Analysing Temporal for project requirement

Hi All,

I have been analyzing various workflows that will suit project requirement.

The requirement is ,

This is entirely event based application where we are using Kafka to read events and then as per client chain of services are called.

We support multiple clients and multiple services say A,B,C [ may be here we can invoke a workflow]
Client X can go for services A- >B
Client Y can go for services A- >B → C
Client Z can go for services A- > C

Does Temporal fits in this architecture Please suggest.
If yes , how the workflows will be designed. for each tenant we’ll have a new workflow ?

Sorry, from the description of your application it is very hard to make any specific recommendations.

It is a pretty common architecture when a workflow listens on external events and takes action based on its state.

Basically my question is : all these services[A,B,C] are in same microservice and we need to pipeline these services as per clients.

is Temporal fits in here ? Also due to kafka and huge customer base every sec we’ll be getting thousands of events

second question : can we externalize the states transition like BPMN files?

Can you provide more info on this? You could pass configuration information as workflow inputs for example and based on that data use programming-language concepts for control-flow logic.
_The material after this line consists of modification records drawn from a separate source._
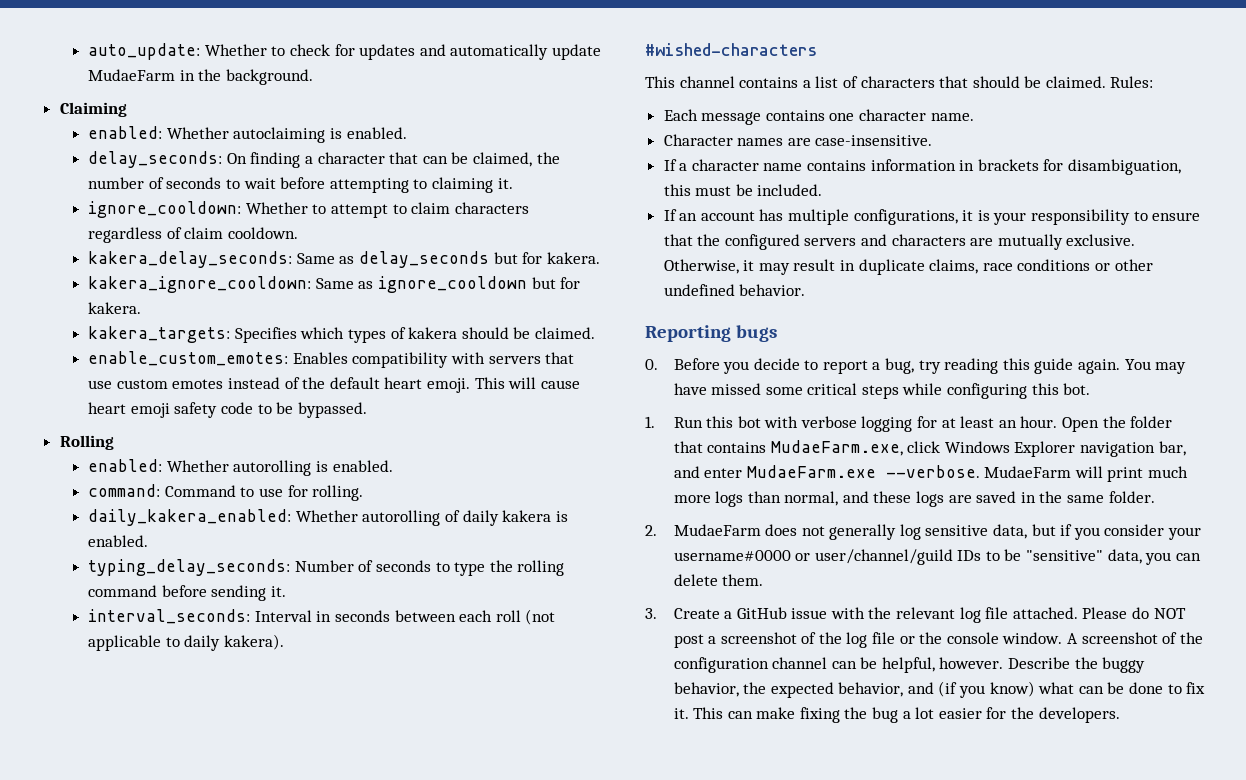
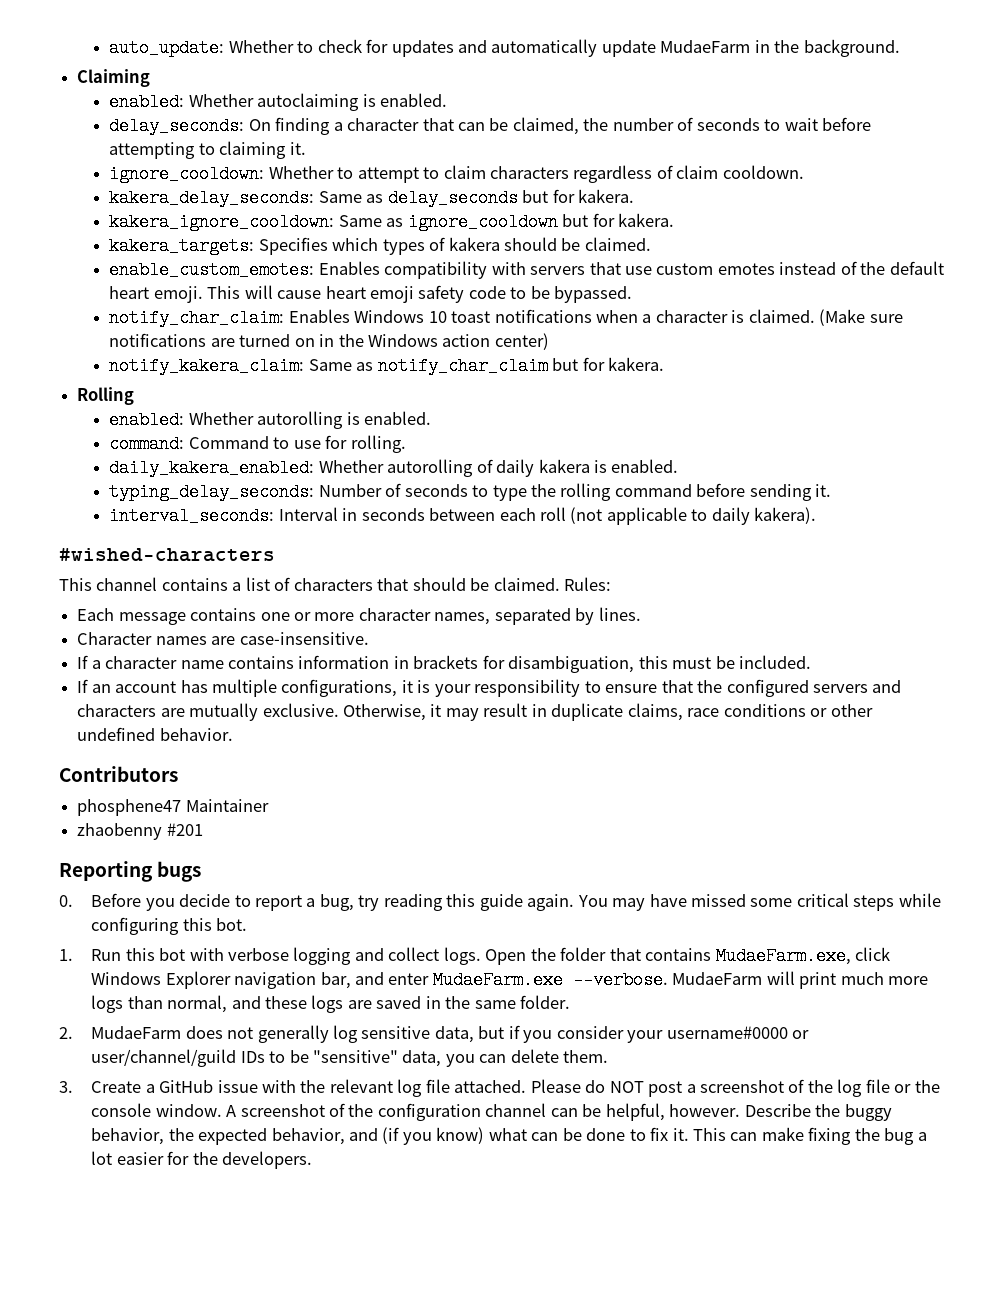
+ notify_char_claim: Enables Windows 10 toast notifications when a character is claimed. (Make sure notifications are turned on in the Windows action center)
+ notify_kakera_claim: Same as notify_char_claim but for kakera.
- Each message contains one character name.
+ Each message contains one or more character names, separated by lines.
+ Contributors
+ phosphene47 Maintainer
+ zhaobenny #201
- 1. Run this bot with verbose logging for at least an hour.
+ 1. Run this bot with verbose logging and collect logs.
Thanks tihomir , How can I pass the configuration inputs ? Is there a sample I can refer?
To clarify more on this ,
my workflow steps may defer for each clients.
with dsl based workflows I can deploy different bpmn files without any code change.
how to get the same with Temporal ?

@Nitz since it seems you are familiar with bpmn, i will try to relate answers to that :slight_smile:

with dsl based workflows I can deploy different bpmn files without any code change

I assume in this case you have a bpmn file for each possible client, and can deploy new ones as new client comes up that requires different control flow logic.
With Temporal you can do the exact same if you wanted, have a different workflow for each client and deploy new ones when the need comes up.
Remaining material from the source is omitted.